→ **Data under study**
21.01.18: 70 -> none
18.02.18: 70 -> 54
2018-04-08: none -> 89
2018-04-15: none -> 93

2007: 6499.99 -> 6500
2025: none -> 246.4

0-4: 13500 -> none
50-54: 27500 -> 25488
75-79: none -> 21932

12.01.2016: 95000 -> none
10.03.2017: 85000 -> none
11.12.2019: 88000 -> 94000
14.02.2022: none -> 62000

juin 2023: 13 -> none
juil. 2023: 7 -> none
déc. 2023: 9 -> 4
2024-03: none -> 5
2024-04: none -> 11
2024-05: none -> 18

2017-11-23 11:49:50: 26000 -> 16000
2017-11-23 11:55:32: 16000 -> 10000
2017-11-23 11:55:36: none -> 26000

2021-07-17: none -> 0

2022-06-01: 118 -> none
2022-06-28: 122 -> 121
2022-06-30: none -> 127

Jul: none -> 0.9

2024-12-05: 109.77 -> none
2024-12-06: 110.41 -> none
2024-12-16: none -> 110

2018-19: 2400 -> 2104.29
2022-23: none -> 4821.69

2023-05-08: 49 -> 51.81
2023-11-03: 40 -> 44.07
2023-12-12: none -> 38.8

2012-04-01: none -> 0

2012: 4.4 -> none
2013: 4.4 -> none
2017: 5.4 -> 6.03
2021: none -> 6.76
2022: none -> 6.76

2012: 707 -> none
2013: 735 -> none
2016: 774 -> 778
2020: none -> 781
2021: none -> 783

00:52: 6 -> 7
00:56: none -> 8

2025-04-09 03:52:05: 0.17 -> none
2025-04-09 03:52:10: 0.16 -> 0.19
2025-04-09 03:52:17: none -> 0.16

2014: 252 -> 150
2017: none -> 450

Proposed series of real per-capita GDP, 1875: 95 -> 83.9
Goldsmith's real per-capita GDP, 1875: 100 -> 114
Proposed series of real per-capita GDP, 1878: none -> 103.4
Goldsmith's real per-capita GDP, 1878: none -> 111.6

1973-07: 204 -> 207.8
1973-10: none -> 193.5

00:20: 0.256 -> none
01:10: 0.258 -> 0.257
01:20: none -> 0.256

→ **What is required**
Within the data above, find the lines that contain the word "capita" and copy each of them.

→ **Answer area**
Proposed series of real per-capita GDP, 1875: 95 -> 83.9
Goldsmith's real per-capita GDP, 1875: 100 -> 114
Proposed series of real per-capita GDP, 1878: none -> 103.4
Goldsmith's real per-capita GDP, 1878: none -> 111.6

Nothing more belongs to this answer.